Recorded information Start Marker

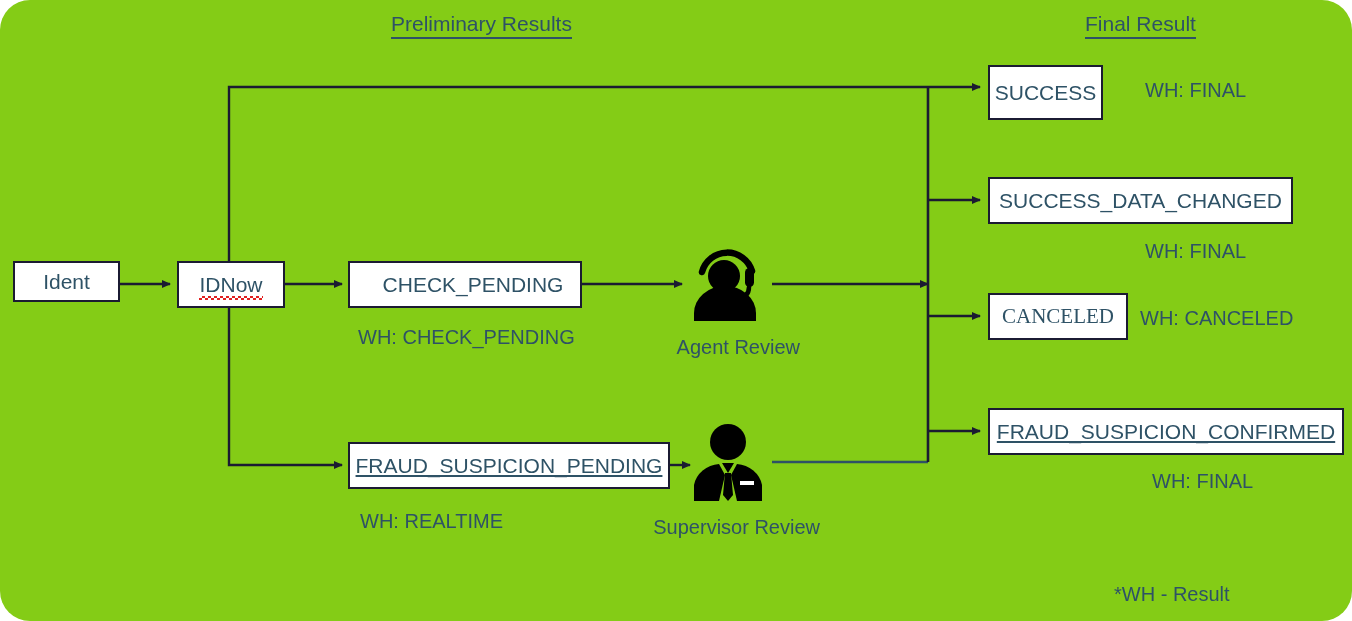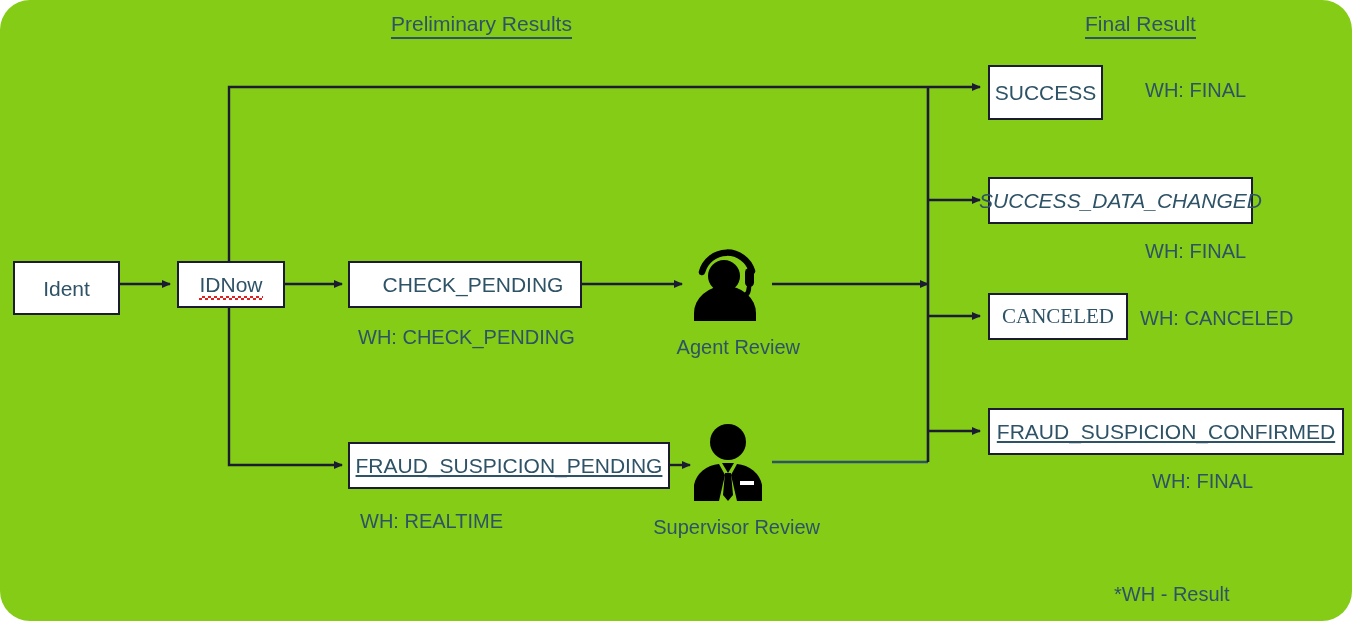--- a/index.html
+++ b/index.html
@@ -182,7 +182,7 @@
   <div class="node" style="left:988px; top:65px; width:115px; height:55px;">SUCCESS</div>
   <div class="wh" style="left:1145px; top:80px;">WH: FINAL</div>
 
-  <div class="node" style="left:988px; top:177px; width:265px; height:47px;font-style:italic;">SUCCESS_DATA_CHANGED</div>
+  <div class="node" style="left:988px; top:177px; width:305px; height:47px;">SUCCESS_DATA_CHANGED</div>
   <div class="wh" style="left:1145px; top:241px;">WH: FINAL</div>
 
   <div class="node" style="left:988px; top:293px; width:140px; height:47px;font-family:Liberation Serif, serif;">CANCELED</div>

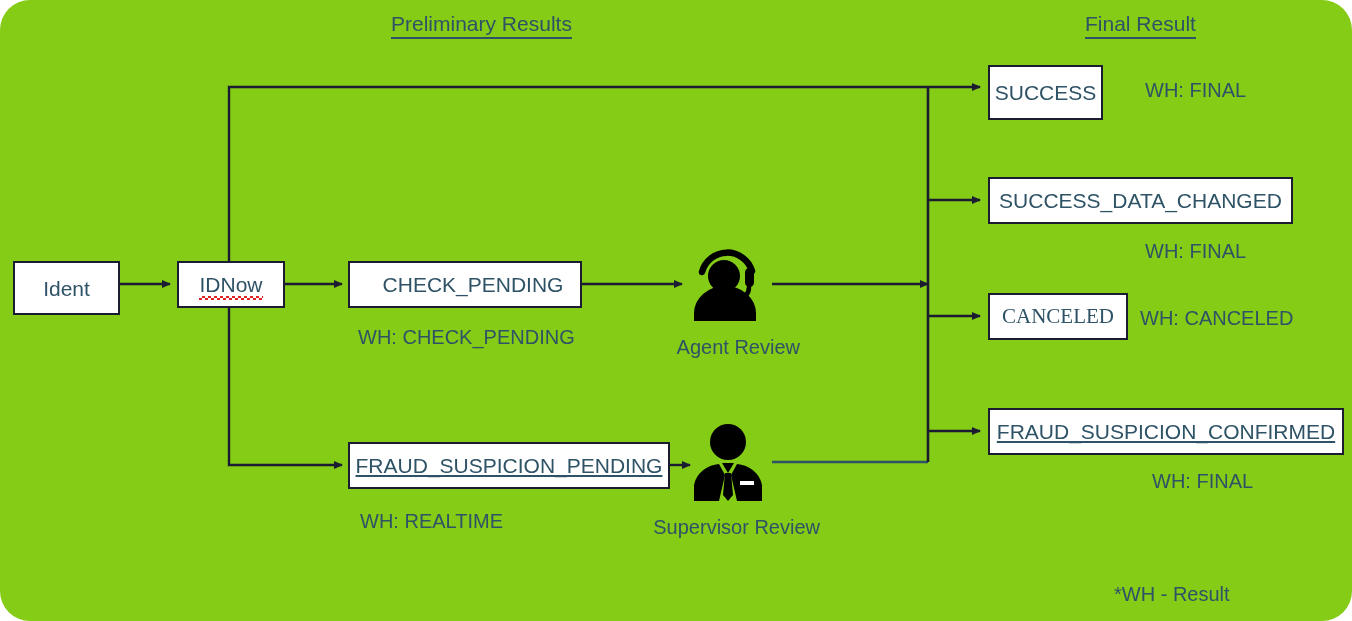--- a/index.html
+++ b/index.html
@@ -132,7 +132,7 @@
   <div class="hdr" style="left:391px; top:12px;">Preliminary Results</div>
   <div class="hdr" style="left:1074px; top:12px;margin-left:11px;">Final Result</div>
 
-  <div class="node" style="left:13px; top:261px; width:107px; height:54px;">Ident</div>
+  <div class="node" style="left:13px; top:261px; width:107px; height:41px;">Ident</div>
 
   <div class="node spell" style="left:177px; top:261px; width:108px; height:47px;">
     <span class="sp">IDNow</span>

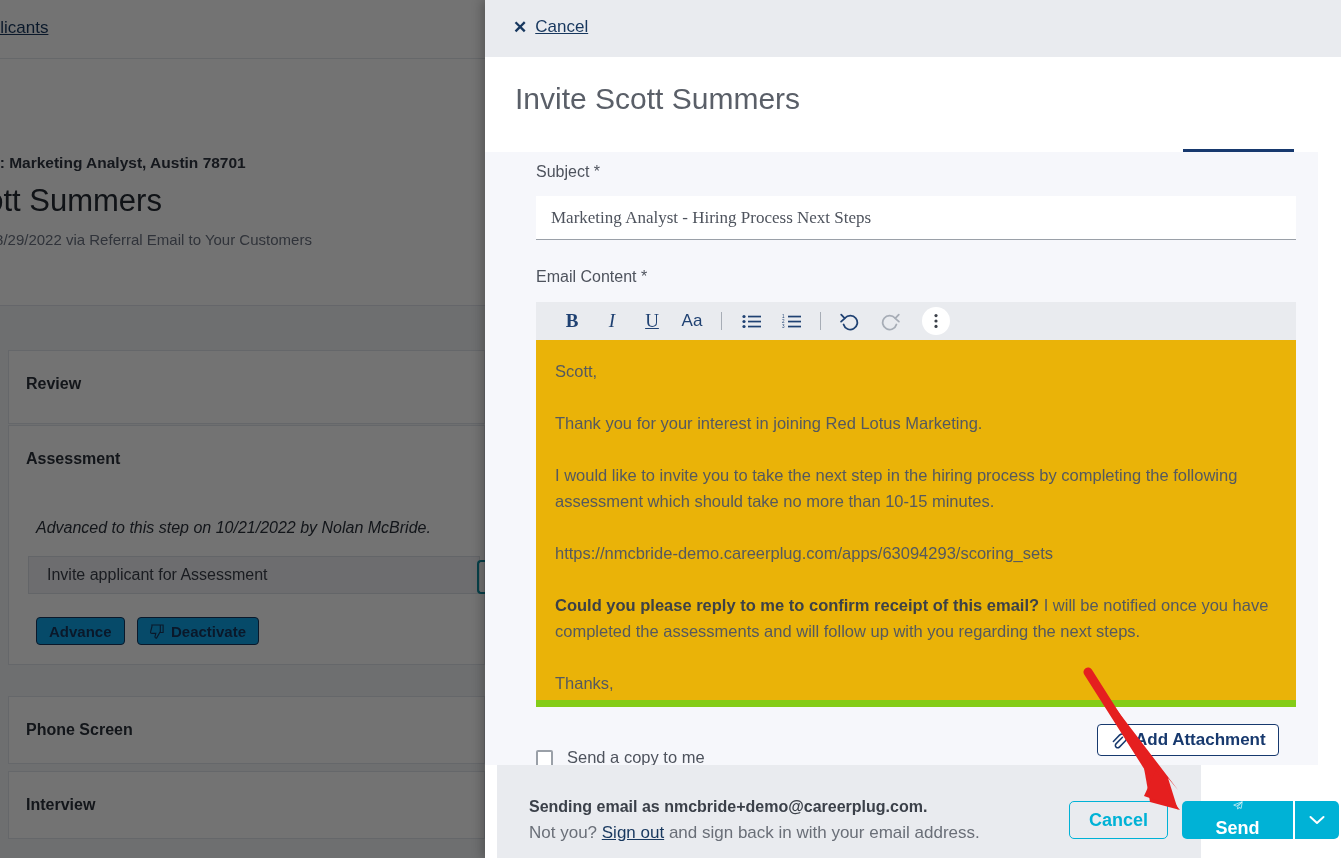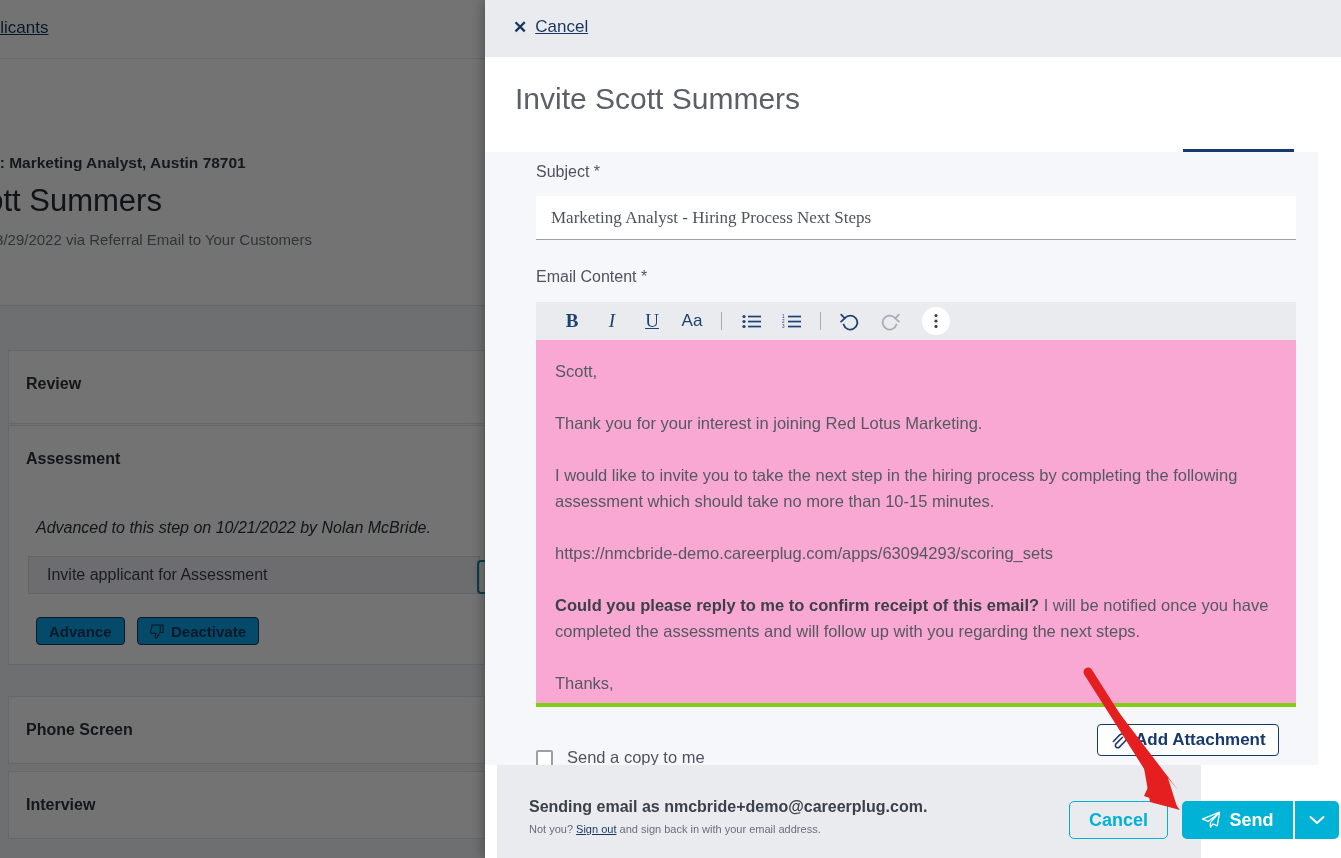--- a/index.html
+++ b/index.html
@@ -167,7 +167,7 @@
   }
   .editor-body{
     position:absolute;left:51px;top:188px;width:760px;height:367px;
-    background:#f9a8d4;border-bottom:4px solid #84cc16;
+    background:#eab308;border-bottom:7px solid #84cc16;
     box-sizing:border-box;padding:18px 19px 0 19px;overflow:hidden;
   }
   .eb-p{

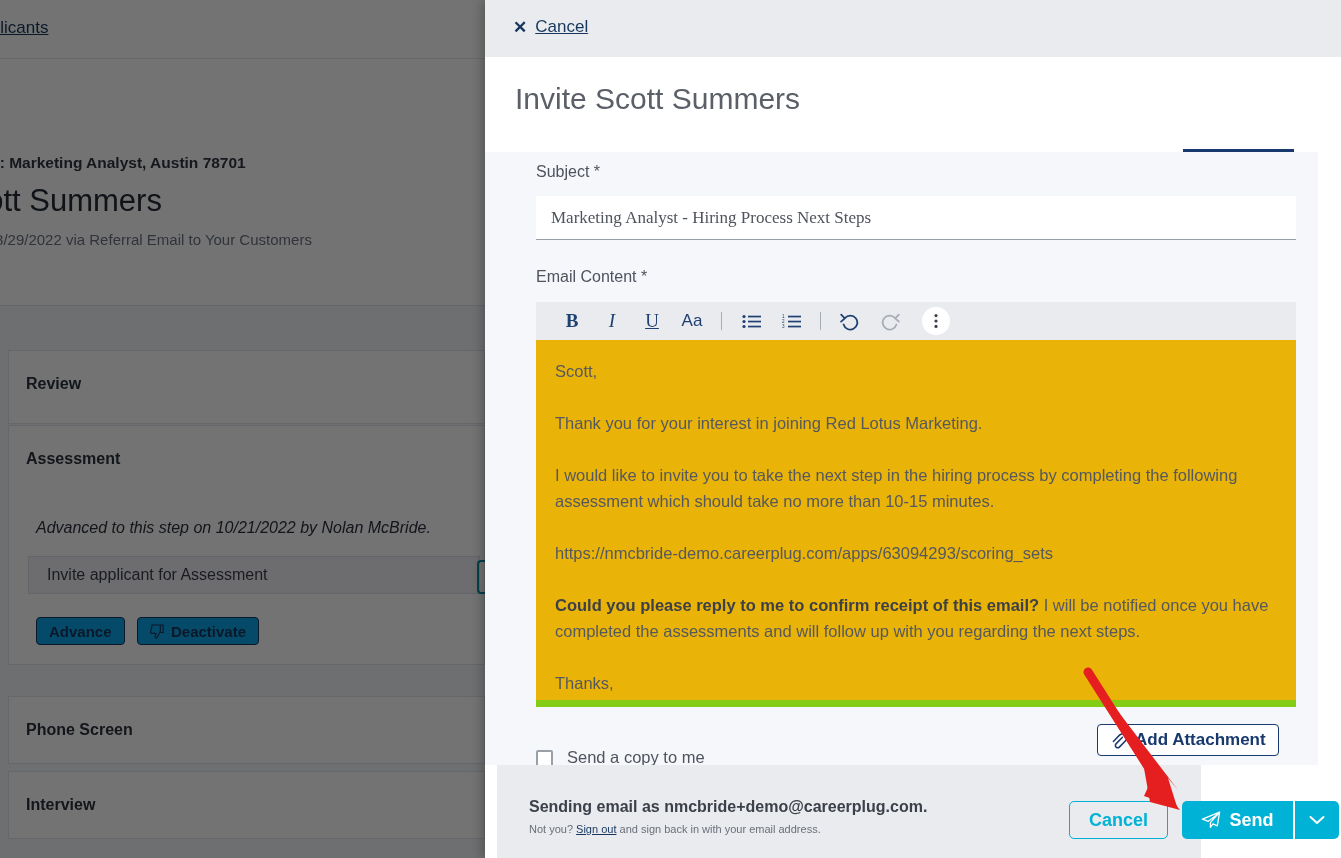--- a/index.html
+++ b/index.html
@@ -203,7 +203,7 @@
     color:#3b4049;white-space:nowrap;
   }
   .notyou-line{
-    position:absolute;left:32px;top:58px;font-size:11px;color:#6a6f78;
+    position:absolute;left:32px;top:58px;font-size:17px;color:#6a6f78;
     white-space:nowrap;
     text-align:right;
   }

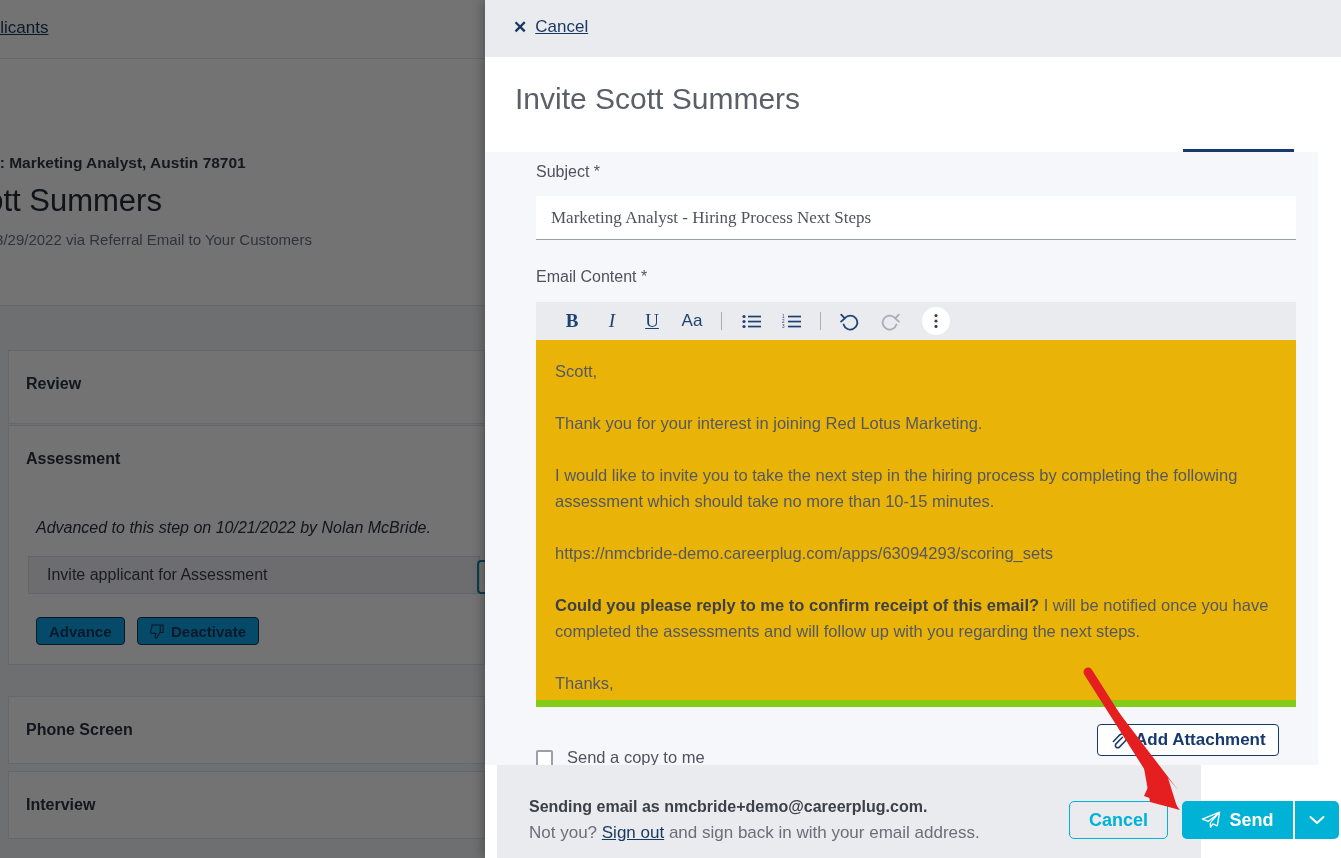--- a/index.html
+++ b/index.html
@@ -218,7 +218,7 @@
     position:absolute;left:685px;top:36px;width:111px;height:38px;
     background:#00b2d6;border-radius:5px 0 0 5px;
     color:#ffffff;font-size:18px;font-weight:bold;
-    display:flex;align-items:center;justify-content:center;gap:8px;
+    display:flex;align-items:center;justify-content:center;gap:8px;flex-direction:column;
   }
   .btn-send-caret{
     position:absolute;left:798px;top:36px;width:44px;height:38px;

Recorded information End Marker

Work item
With pictures removed, write out exactly each line of the entries from the first through the line that holds "-132,7 +132,7 @@".

Exercise solution
--- a/index.html
+++ b/index.html
@@ -182,7 +182,7 @@
   <div class="node" style="left:988px; top:65px; width:115px; height:55px;">SUCCESS</div>
   <div class="wh" style="left:1145px; top:80px;">WH: FINAL</div>
 
-  <div class="node" style="left:988px; top:177px; width:265px; height:47px;font-style:italic;">SUCCESS_DATA_CHANGED</div>
+  <div class="node" style="left:988px; top:177px; width:305px; height:47px;">SUCCESS_DATA_CHANGED</div>
   <div class="wh" style="left:1145px; top:241px;">WH: FINAL</div>
 
   <div class="node" style="left:988px; top:293px; width:140px; height:47px;font-family:Liberation Serif, serif;">CANCELED</div>

--- a/index.html
+++ b/index.html
@@ -132,7 +132,7 @@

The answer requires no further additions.